How to Fix Windows Error 0x80097011
By Sai Kiran Pandrala · reviewed by Sai Kiran Pandrala, Editor Last verified: 2026-05-25
| Error code | 0x80097011 |
|---|---|
| Symbolic name | MSSIPOTF_E_FAILED_HINTS_CHECK |
| Platform | Windows |
| Official message | The file did not pass the hints check. |
| Source | Microsoft MS-ERREF (HRESULT) (https://learn.microsoft.com/en-us/openspecs/windows_protocols/ms-erref/) |
What is 0x80097011?
0x80097011 is a HRESULT value returned by MSSIPOTF, the subject interface package (SIP) that signs and verifies OpenType / TrueType font files. In plain English: a opentype font signing provider reports 'the file did not pass the hints check' (symbolic name mssipotf e failed hints check). Applications that call into this subsystem propagate the value back to the caller through GetLastError, an HRESULT return, or an SEH exception, so the same numeric code can surface in event-log entries, debugger output, installer logs, and user-facing dialogs.

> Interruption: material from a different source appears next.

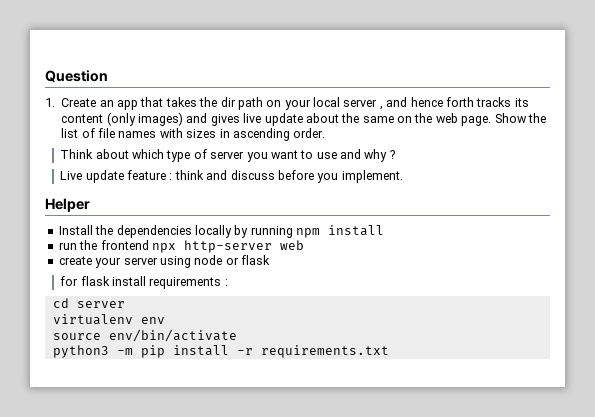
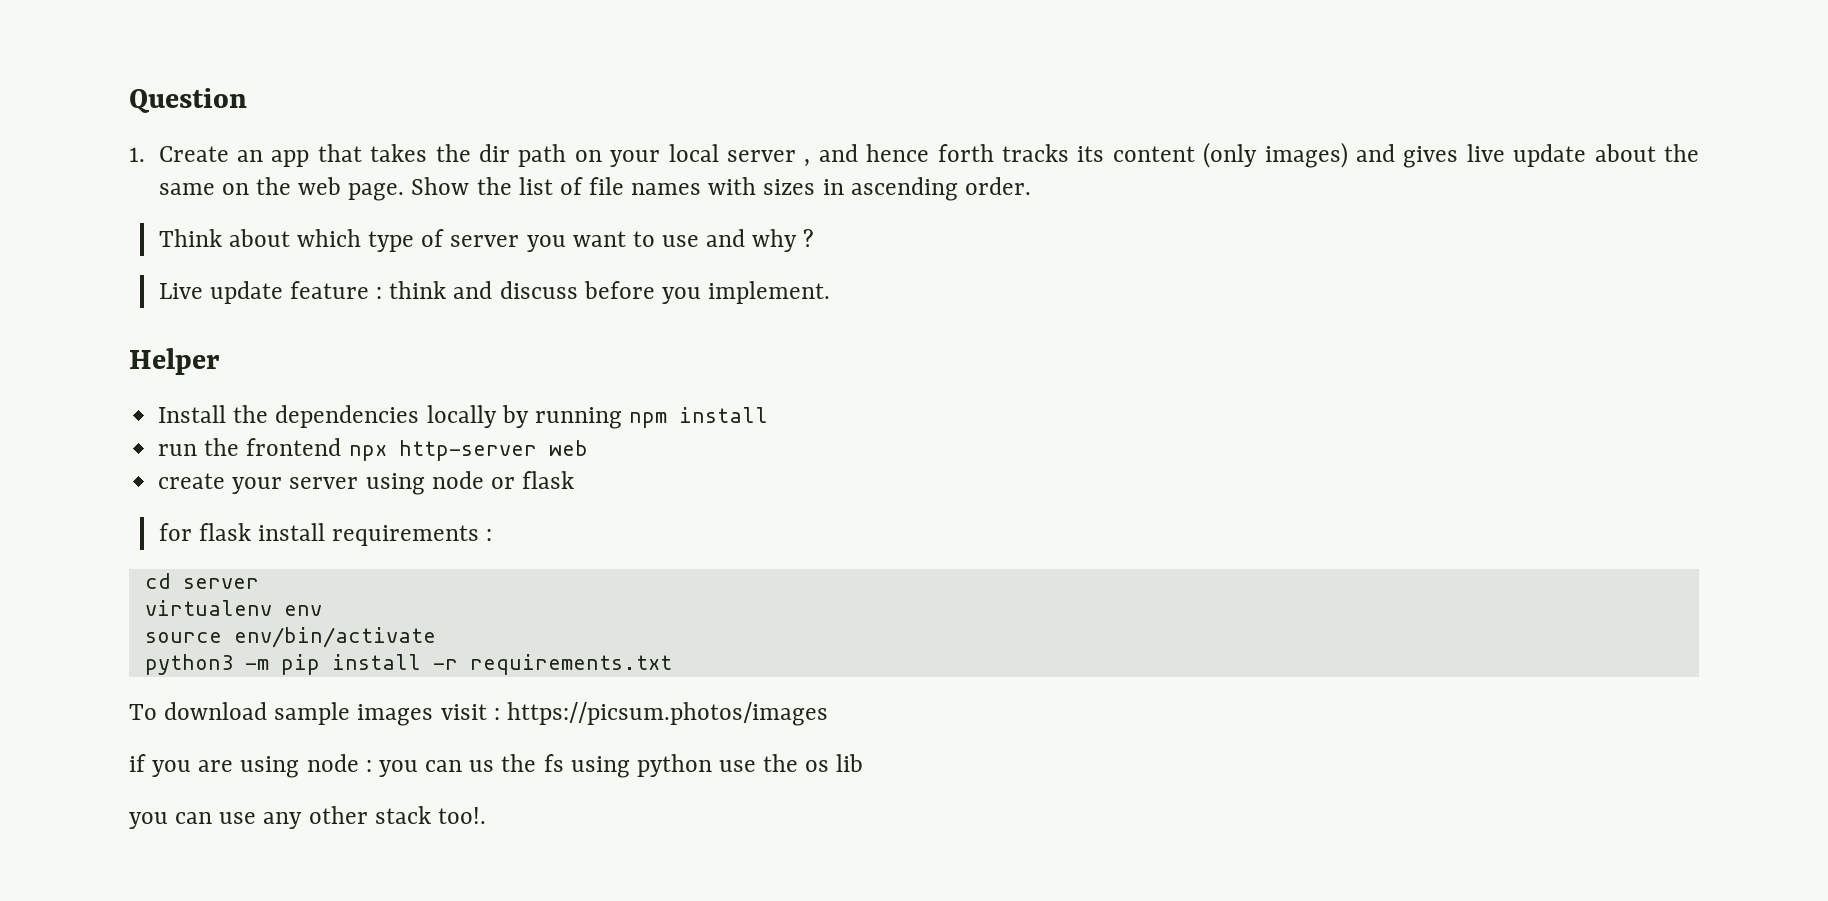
(389, 351) none -> [129,702,828,726] [129,754,864,778] [129,806,486,829] // To download sample images visit : https://picsum.photos/images // if you are using node : you can us the fs using python use the os lib // you can use any other stack too!.

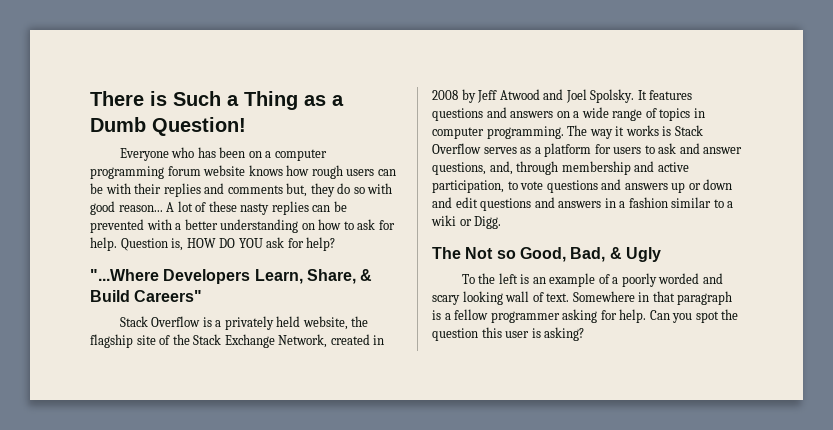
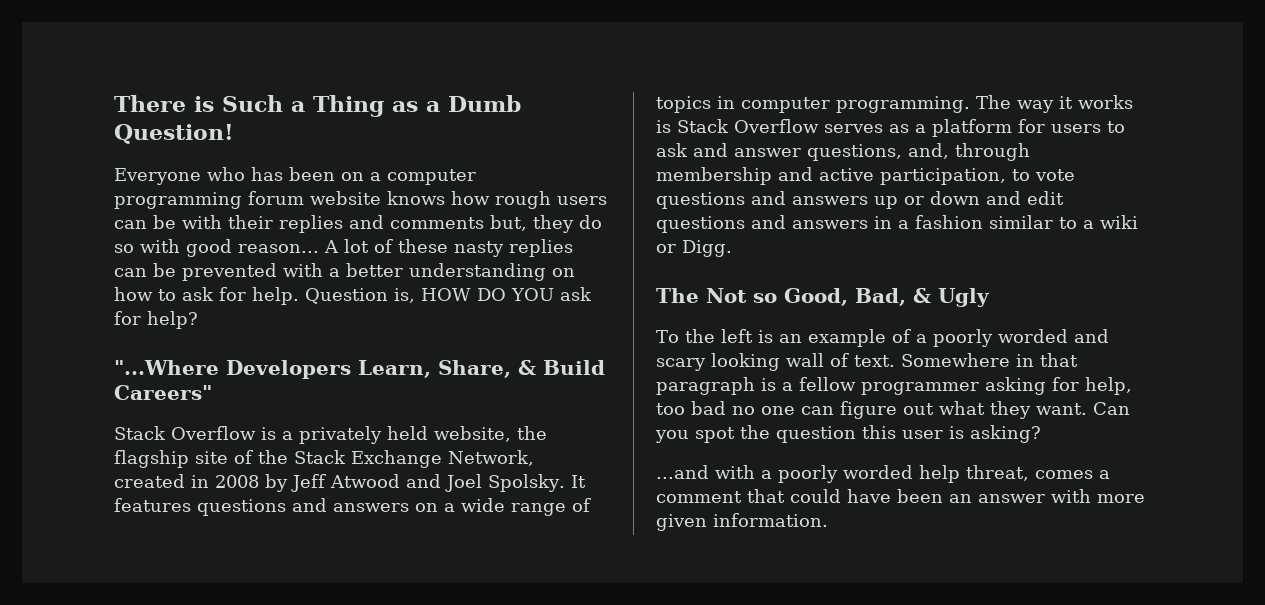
[619,309,647,323] help. -> [1085,377,1132,395] [656,401,1087,419] help, too bad no one can figure out what they want.
(585, 334) none -> [656,465,1110,483] [656,489,1145,503] [656,513,828,531] // ...and with a poorly worded help threat, comes a comment that could have been an answer with more given information.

The code is a fact, not a fault on its own. It tells you which subsystem objected and why, which is enough to point you at the configuration, permission, or state problem that's behind it. The fix sections below assume a stock Windows 10, 11, or Server 2019/2022 install.
When does 0x80097011 appear?
The most common situations that produce 0x80097011 during OpenType font signature verification used by GDI, DirectWrite, and DWM during font load:
- An OpenType font file (.otf/.ttf) has a corrupt or truncated DSIG table.
- Font table checksums don't match what the DSIG block signed.
- A vendor signed the font with a certificate that has expired and was not timestamped.
- Font collection (.ttc) entries reference offsets outside the file.
- The font was modified after signing (subset, edit, or repackage operation).
- MakeCert/SignTool was used incorrectly to add a signature.
If you have an event log entry with 0x80097011, note the source provider (the value in the ProviderName column). That provider name tells you which binary actually raised the error and is the first clue for which fix below to start with.
How to fix 0x80097011
Work top-down. Each block below is runnable on a stock Windows install with administrator rights. Run them in PowerShell elevated unless the comment says otherwise.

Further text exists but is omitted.